Wolyra

Posted on Apr 25 • Originally published at wolyra.ai

AI Observability: Monitoring Agent Failures in Production

#ai #automation #machinelearning

Teams that ship AI-powered features often discover, six months in, that their observability stack was designed for a different kind of software. Traditional monitoring tells you when a service returns a five-hundred, when latency spikes, when a queue backs up. These signals are still necessary for AI workloads. They are no longer sufficient.

The distinctive failure modes of production AI systems — silent regressions, confident wrong answers, cost blowouts from a single looping agent, drift introduced by an upstream model update — all happen inside the boundary where traditional monitoring stops looking. A system can be ninety-nine point nine percent available and still be wrong half the time. That is a category of failure most monitoring stacks were never designed to detect.

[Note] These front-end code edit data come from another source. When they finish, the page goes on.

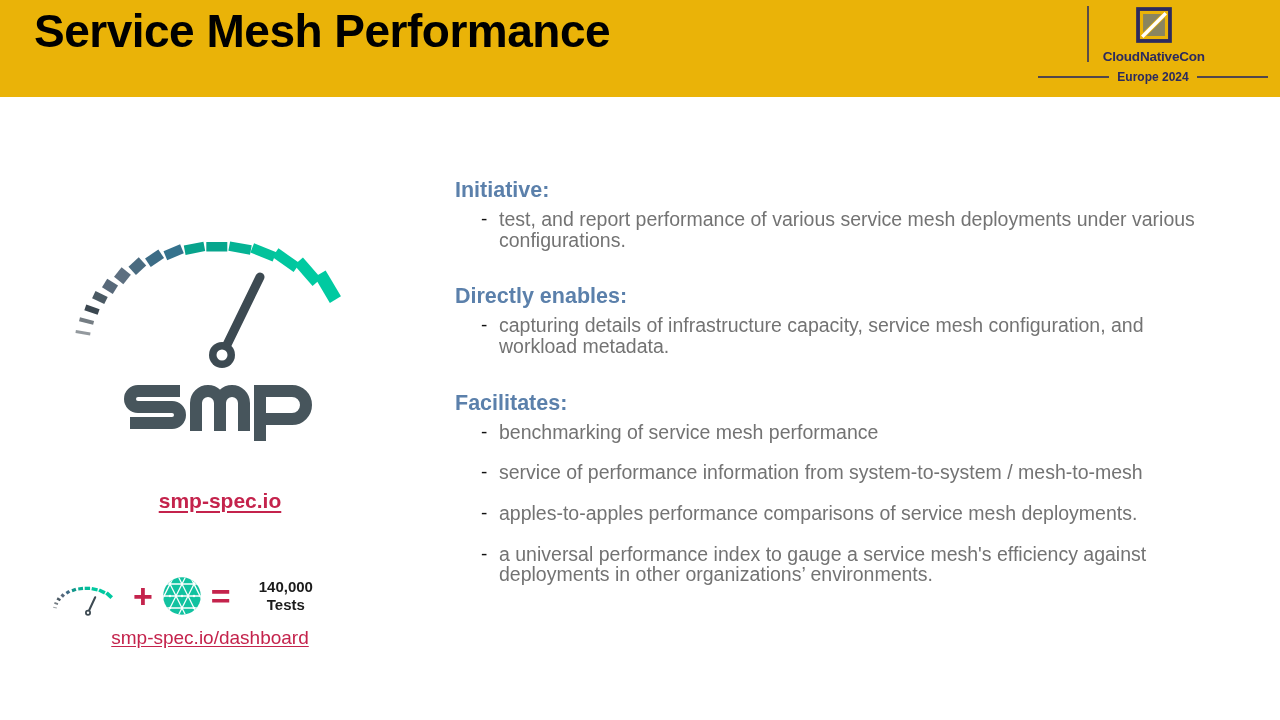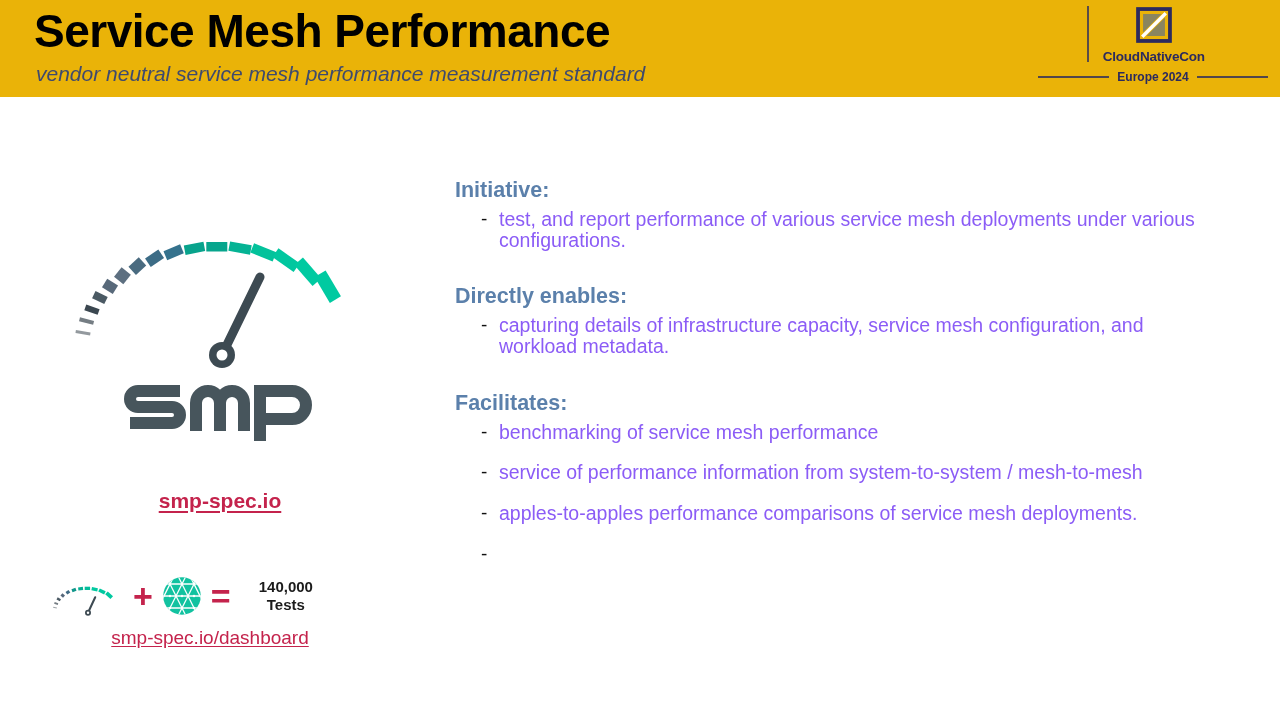"vendor neutral service mesh performance" div.header-subtitle { html: <div>vendor neutral service mesh performance measurement standard</div> -> none }
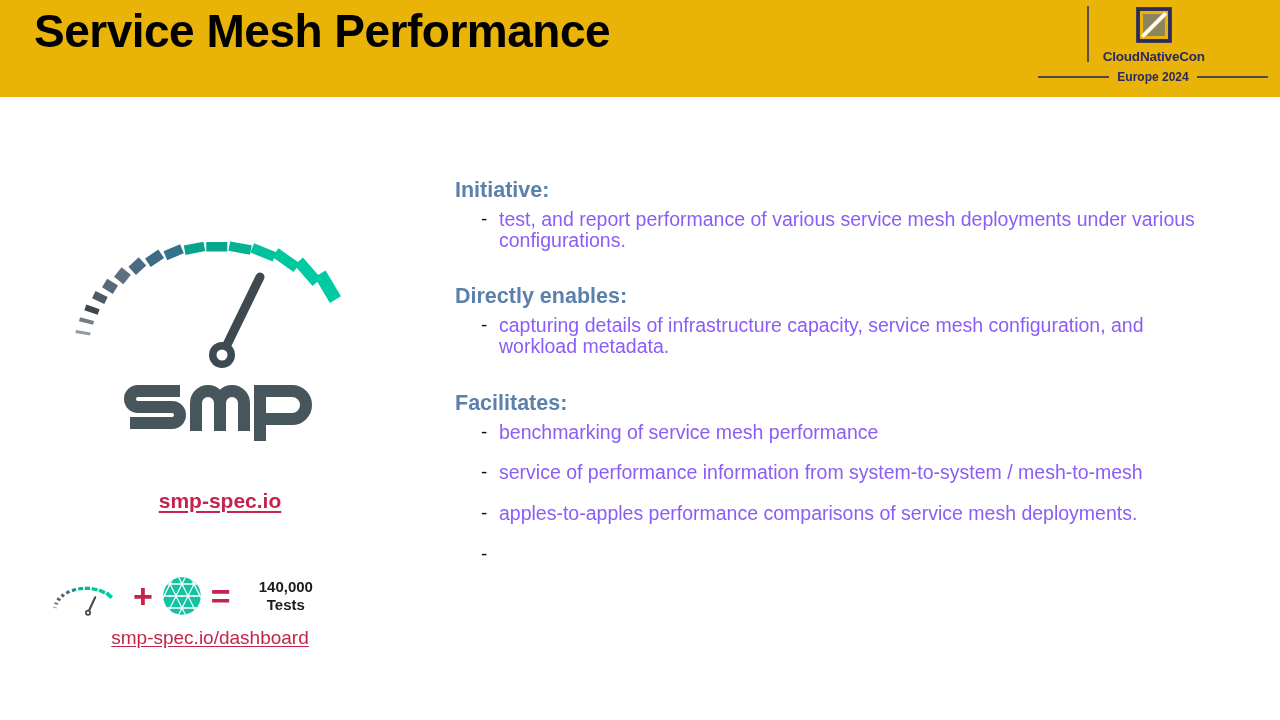"test, and report performance of" .bullet-text { color: #8b5cf6 -> #737373 }
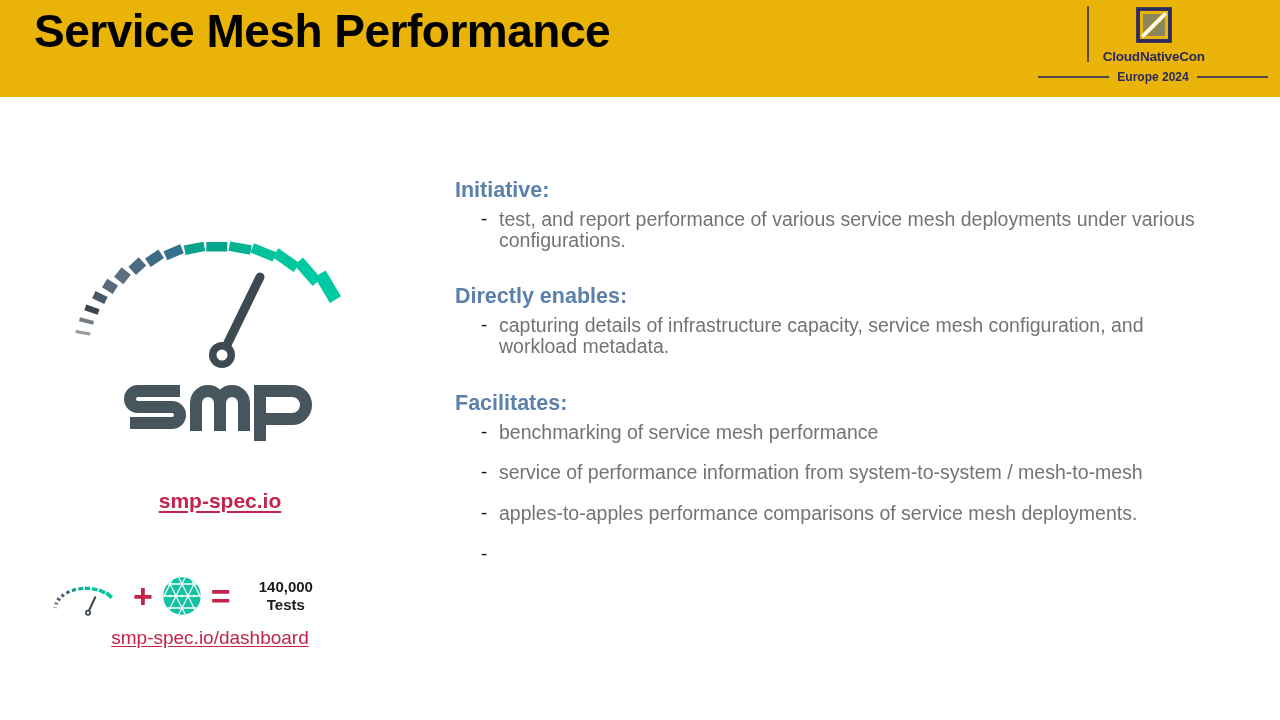"a universal performance index to" span.bullet-text { html: none -> <span>a universal performance index to gauge a service mesh's efficiency against deployments in other organizations’ environments.</span> }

This post is a practical framework for the observability layer you actually need around language models and agents in production.

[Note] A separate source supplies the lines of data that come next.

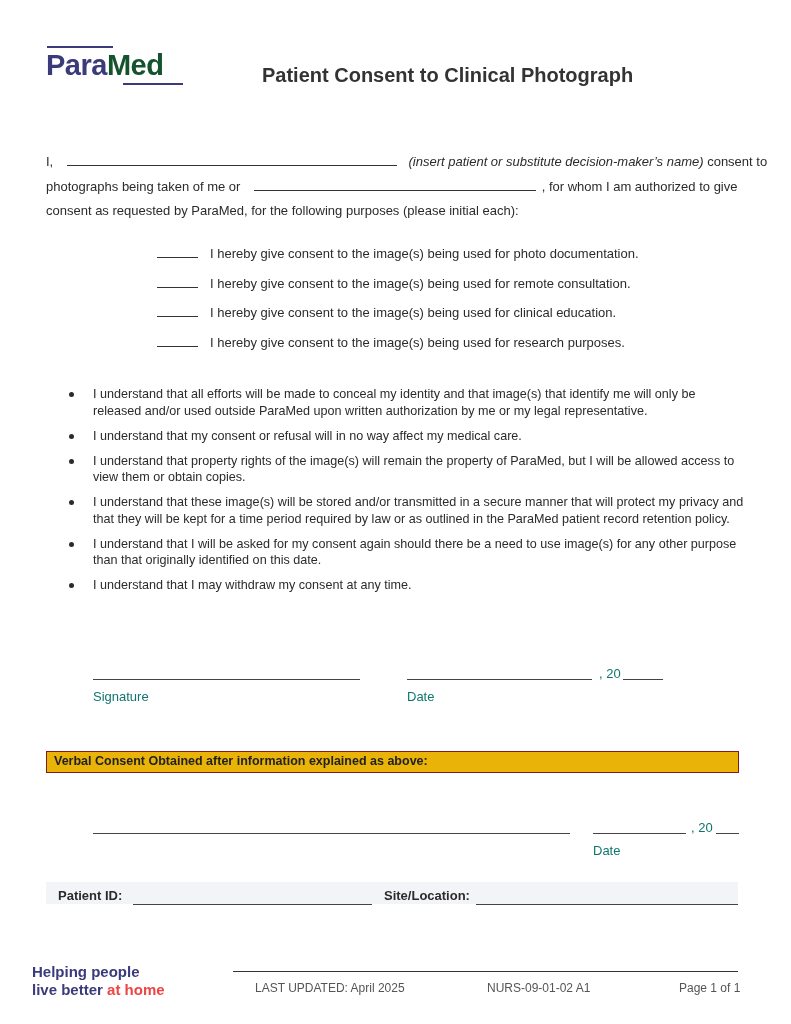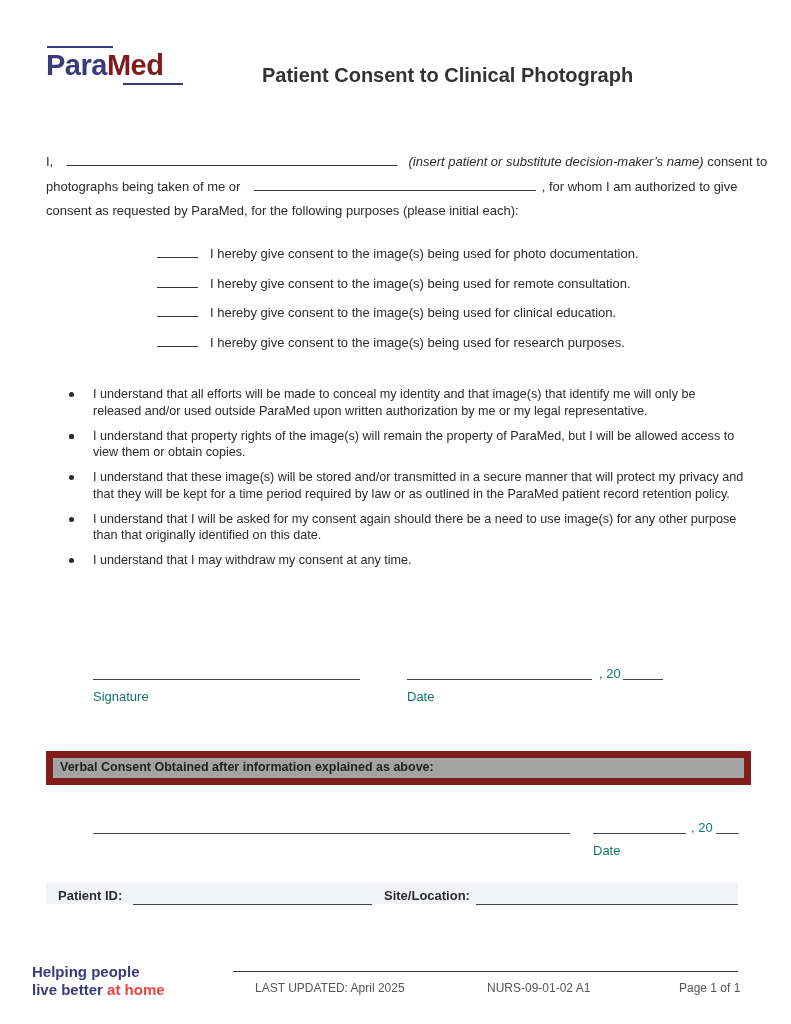"Med" .logo .med { color: #7f1d1d -> #14532d }
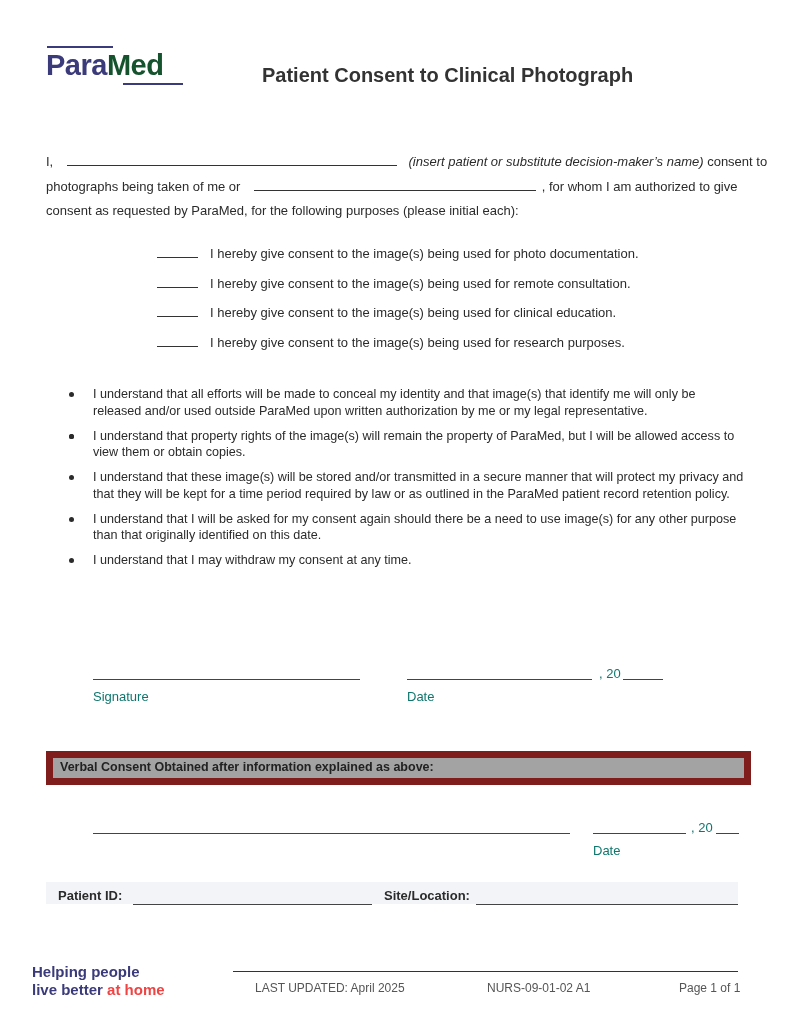"I understand that my consent" span { html: none -> <span>I understand that my consent or refusal will in no way affect my medical care.</span> }
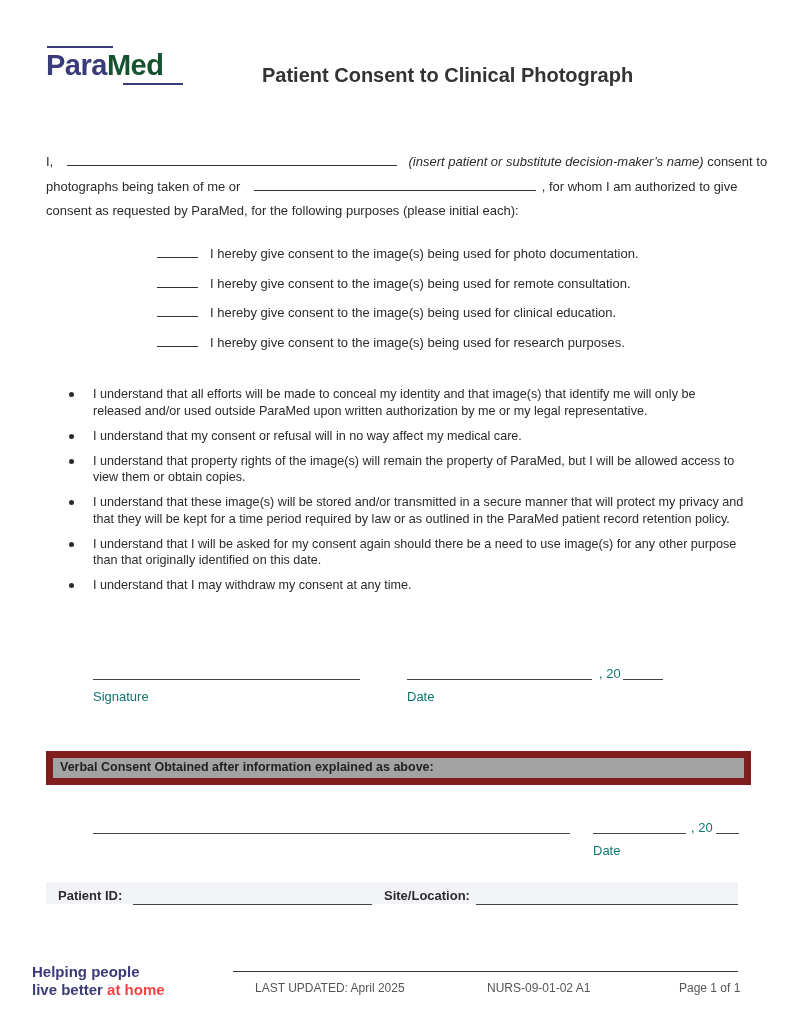"Verbal Consent Obtained after" .verbal-box { background: #a3a3a3 -> #eab308; border: 7px solid #7f1d1d -> 1px solid #7f1d1d }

The three signal categories

AI observability divides naturally into three categories. Treating them as one stack is how teams end up with dashboards that look thorough and miss every real incident.

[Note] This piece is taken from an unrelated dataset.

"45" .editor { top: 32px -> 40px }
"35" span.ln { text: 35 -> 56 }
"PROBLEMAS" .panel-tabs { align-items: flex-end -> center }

Operational signals are the ones your existing monitoring already handles: request volume, error rates, latency percentiles, token throughput, cost per request. These tell you whether the system is running. They do not tell you whether it is working.

Quality signals measure whether the answers the system produces are correct or useful for the task. This is the category most teams skip or implement weakly because it requires thinking clearly about what “correct” means for each workload.

Behavioral signals capture how the agent or model is making decisions over time. Are tool calls succeeding? Are multi-step reasoning chains getting longer or shorter? Is the model increasingly routing through expensive paths? These are the signals that detect drift before it becomes a quality problem.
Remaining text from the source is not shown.